§ Work request
Read through the lines below for the string "undefined" and copy each one that has it.

(Beginning of Record excerpts)

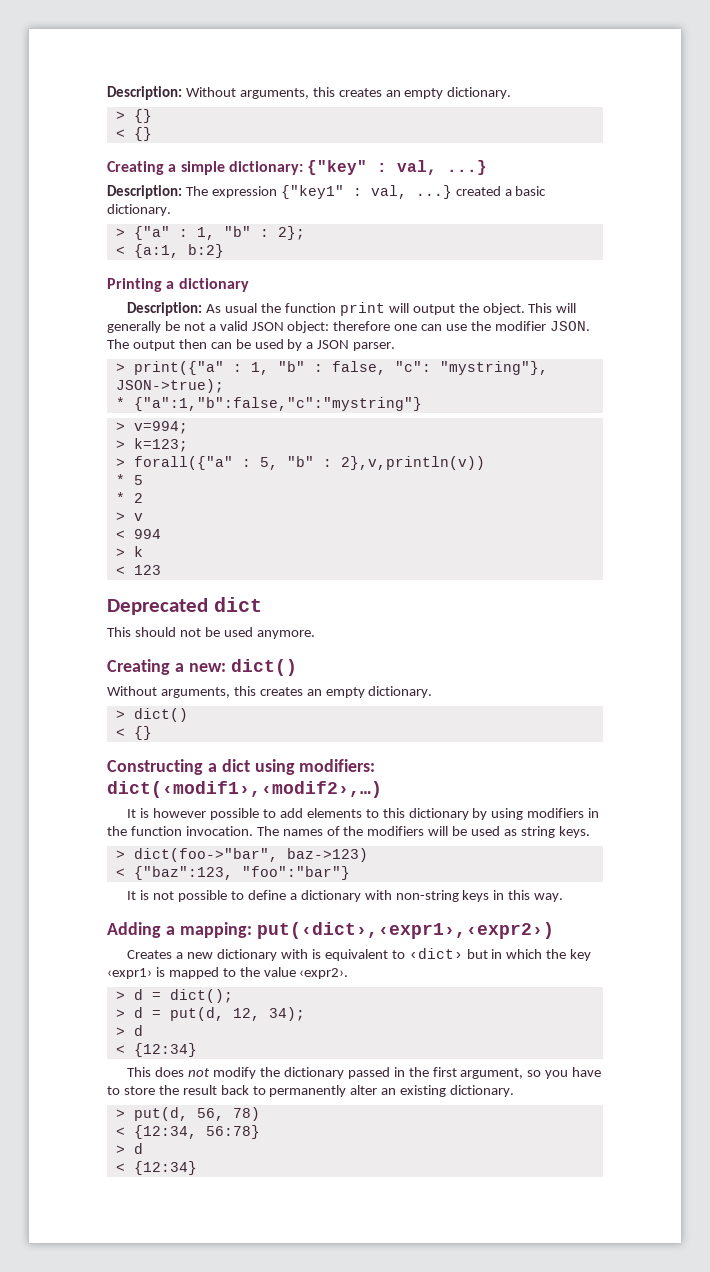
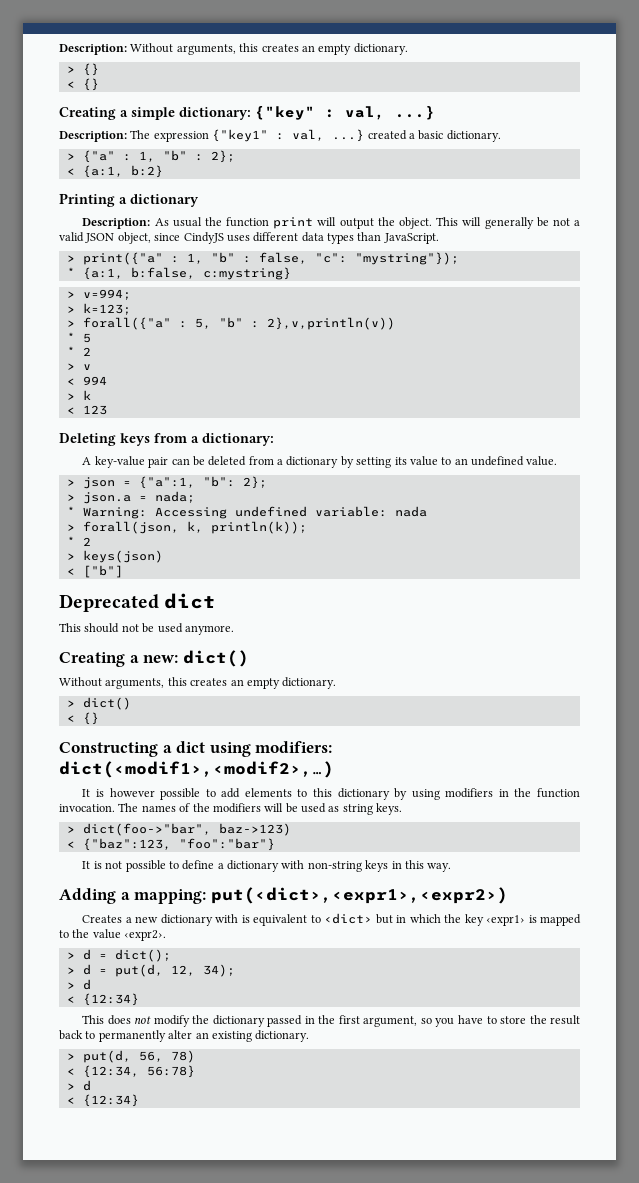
- This will generally be not a valid JSON object: therefore one can use the modifier JSON. The output then can be used by a JSON parser.
+ This will generally be not a valid JSON object, since CindyJS uses different data types than JavaScript.
- > print({"a" : 1, "b" : false, "c": "mystring"}, JSON->true);
- * {"a":1,"b":false,"c":"mystring"}
+ > print({"a" : 1, "b" : false, "c": "mystring"});
+ * {a:1, b:false, c:mystring}
+ Deleting keys from a dictionary:
+ A key-value pair can be deleted from a dictionary by setting its value to an undefined value.
+ > json = {"a":1, "b": 2};
+ > json.a = nada;
+ * Warning: Accessing undefined variable: nada
+ > forall(json, k, println(k));
+ * 2
+ > keys(json)
+ < ["b"]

(End of Record excerpts)

§ Exercise output
+ A key-value pair can be deleted from a dictionary by setting its value to an undefined value.
+ * Warning: Accessing undefined variable: nada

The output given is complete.